Since Poku there have been two joined appeals heard by HHJ Godsmark QC involving the same hire company. These were small claims: Griffiths v Rust and Anderson v Samuel-Higgins. Both had been dismissed for abuse of process where the PSLA claims had settled on the Portal and Part 7 proceedings issued for the credit hire.

The appeals were consented to (some would say at the eleventh hour). They stated with regards Griffiths, there was a document which was not put before the court which they agreed demonstrated there was no abuse of process.

With regards Anderson they agreed the judge had not given correct weight to correspondence which confirmed which heads of loss were being compromised (hire not being among them).

£20,000 wasted costs were awarded against the Defendant. Perhaps going forward more caution will be taken in raising arguments of abuse of process in these situations. Only time will tell. Personal experience so far is suggesting that while these issues were raised in pleadings, or even the subject of strike out applications, they are being dropped before the final hearing.

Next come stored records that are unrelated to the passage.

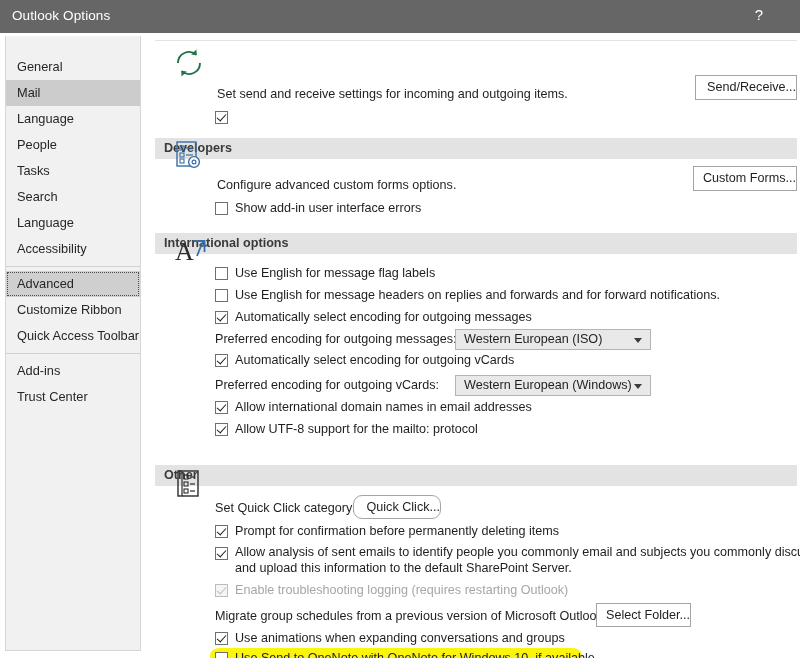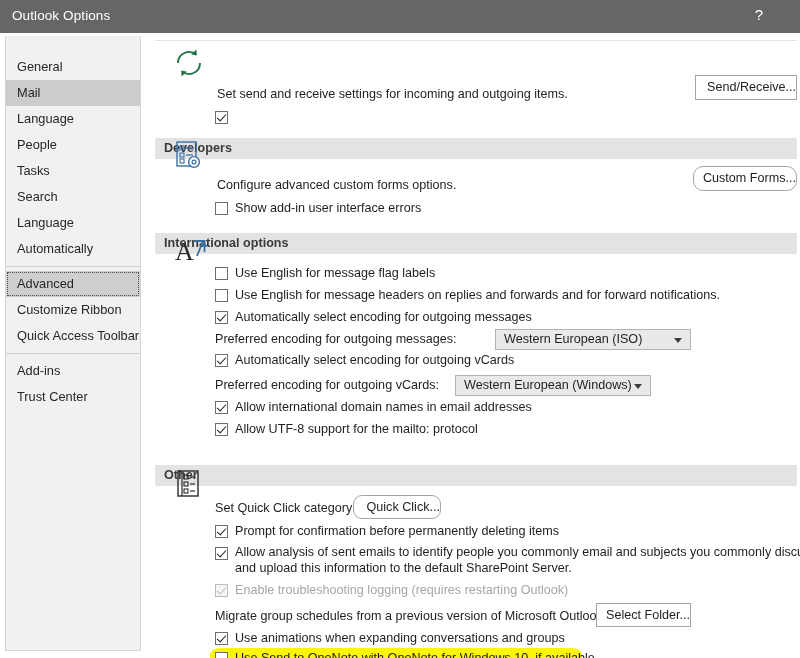--- a/index.html
+++ b/index.html
@@ -267,7 +267,7 @@
         <circle cx="20" cy="23" r="1.9" fill="none" stroke="#3a6ea5" stroke-width="1.2"></circle>
       </svg>
       <div class="row-text" style="left:65px; top:145px;">Configure advanced custom forms options.</div>
-      <div class="btn" style="left:541px; top:133px; width:104px; height:25px; line-height:23px;border-radius:10px;">
+      <div class="btn" style="left:541px; top:133px; width:104px; height:25px; line-height:23px;">
         <span>Custom Forms...</span>
       </div>
       <div class="cb" style="left:63px; top:169px;"></div>

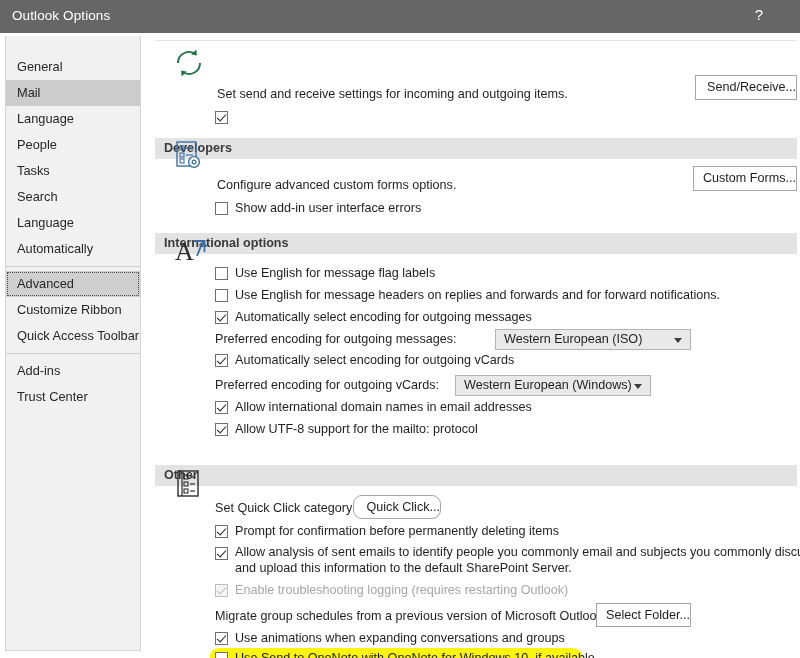--- a/index.html
+++ b/index.html
@@ -217,7 +217,7 @@
         <span>Language</span>
       </div>
       <div class="nav-item">
-        <span>Automatically</span>
+        <span>Accessibility</span>
       </div>
       <div class="nav-sep"></div>
       <div class="nav-item selected">

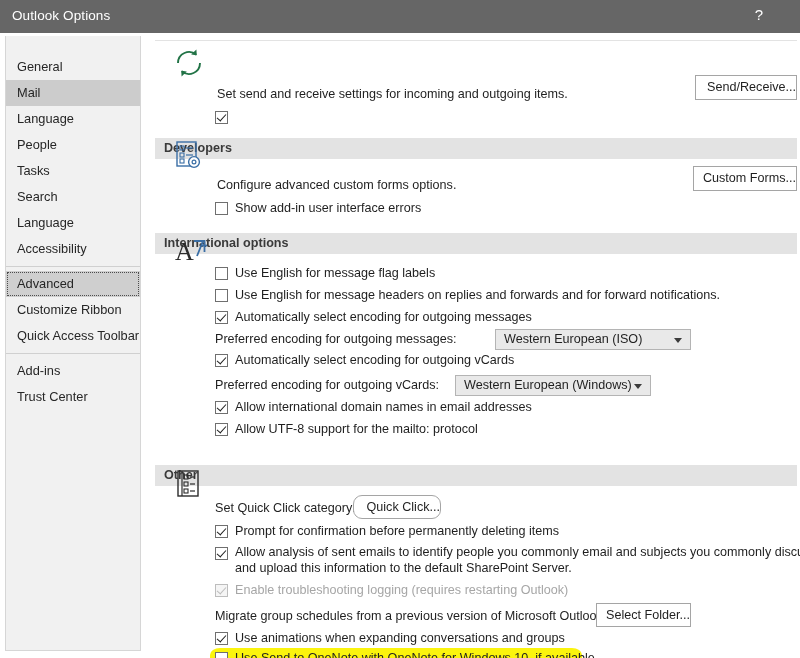--- a/index.html
+++ b/index.html
@@ -292,7 +292,7 @@
       <div class="row-text" style="left:83px; top:277px;">Automatically select encoding for outgoing messages</div>
 
       <div class="row-text" style="left:63px; top:299px;">Preferred encoding for outgoing messages:</div>
-      <div class="dd" style="left:303px; top:296px; width:196px;margin-left:40px;">
+      <div class="dd" style="left:303px; top:296px; width:196px;">
         <span>Western European (ISO)</span>
         <span class="arrow"></span>
       </div>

This is not to say there are no cases where a subsequent action will amount to an abuse. Of course, those cases exist. However, the lesson is to consider the facts of the specific case.

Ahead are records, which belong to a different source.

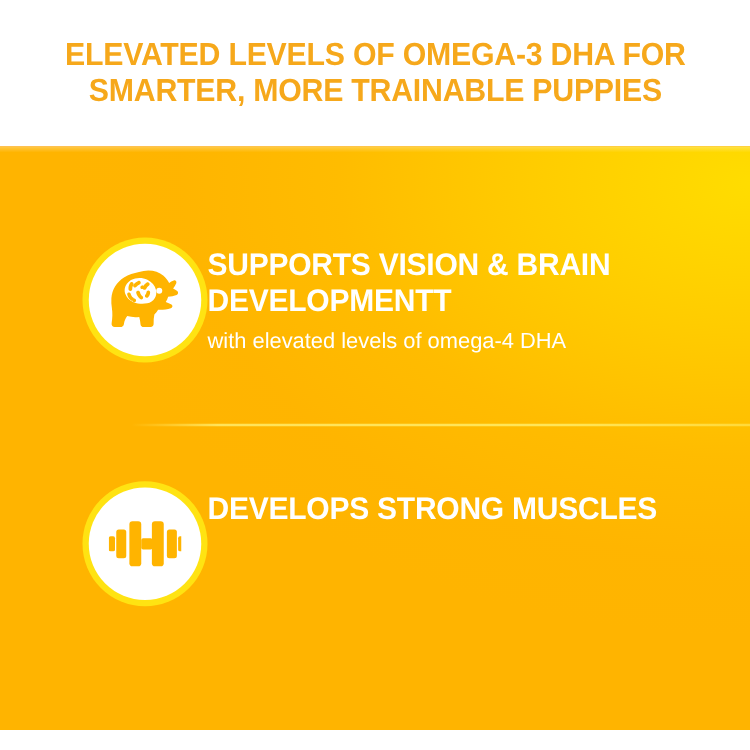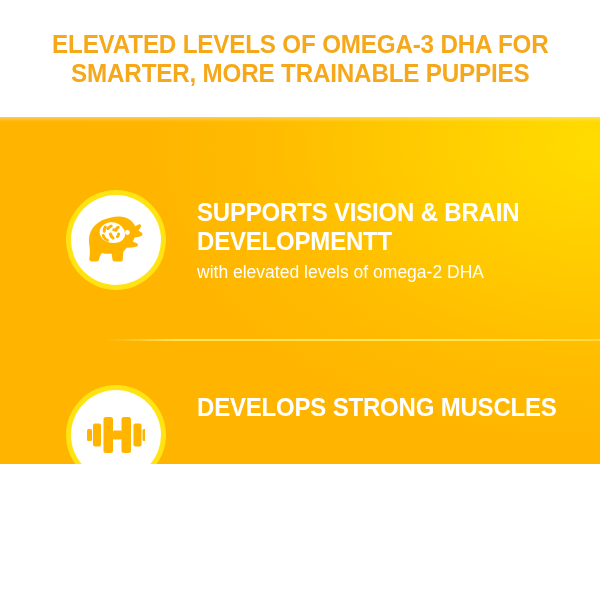--- a/index.html
+++ b/index.html
@@ -11,7 +11,7 @@
   }
   .poster{
     position:relative;
-    width:600px;height:464px;
+    width:600px;height:584px;
     background:#fca5a5;
     overflow:hidden;
   }

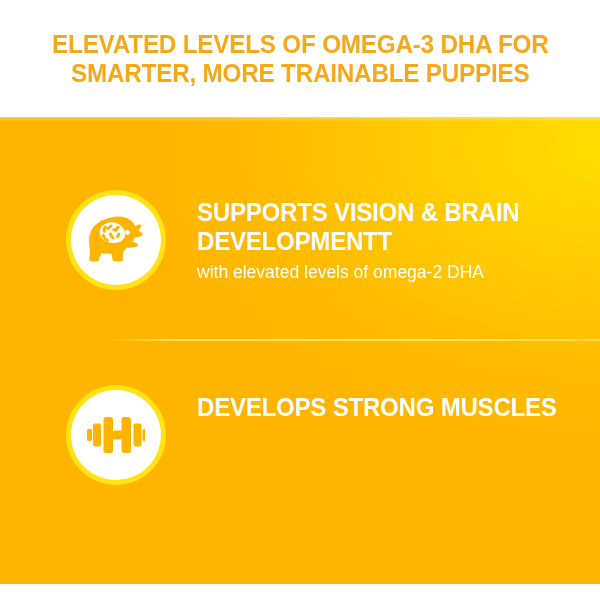--- a/index.html
+++ b/index.html
@@ -97,7 +97,6 @@
   .badge svg{display:block;}
 
   .feature-text{
-    margin-left:31px;
     padding-top:8px;
   }
   .feature-title{

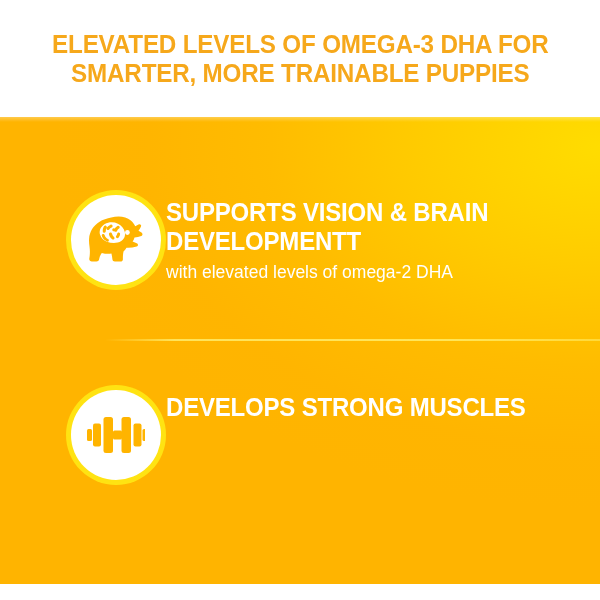--- a/index.html
+++ b/index.html
@@ -178,7 +178,7 @@
       <div class="feature-text">
         <div class="feature-title">SUPPORTS VISION &amp; BRAIN
 DEVELOPMENTT</div>
-        <div class="feature-sub">with elevated levels of omega-2 DHA</div>
+        <div class="feature-sub">with elevated levels of omega-4 DHA</div>
       </div>
     </div>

Also, to be on the safe side, confirming settlement with a letter detailing the terms (eg. Settlement of PSLA only, settlement of PSLA and vehicle repairs etc) should ensure that arguments that such settlements were “full and final” and covered all potential heads of loss should fail. Communication between personal injury and credit hire representatives is also key – once each representative is aware the other exists of course!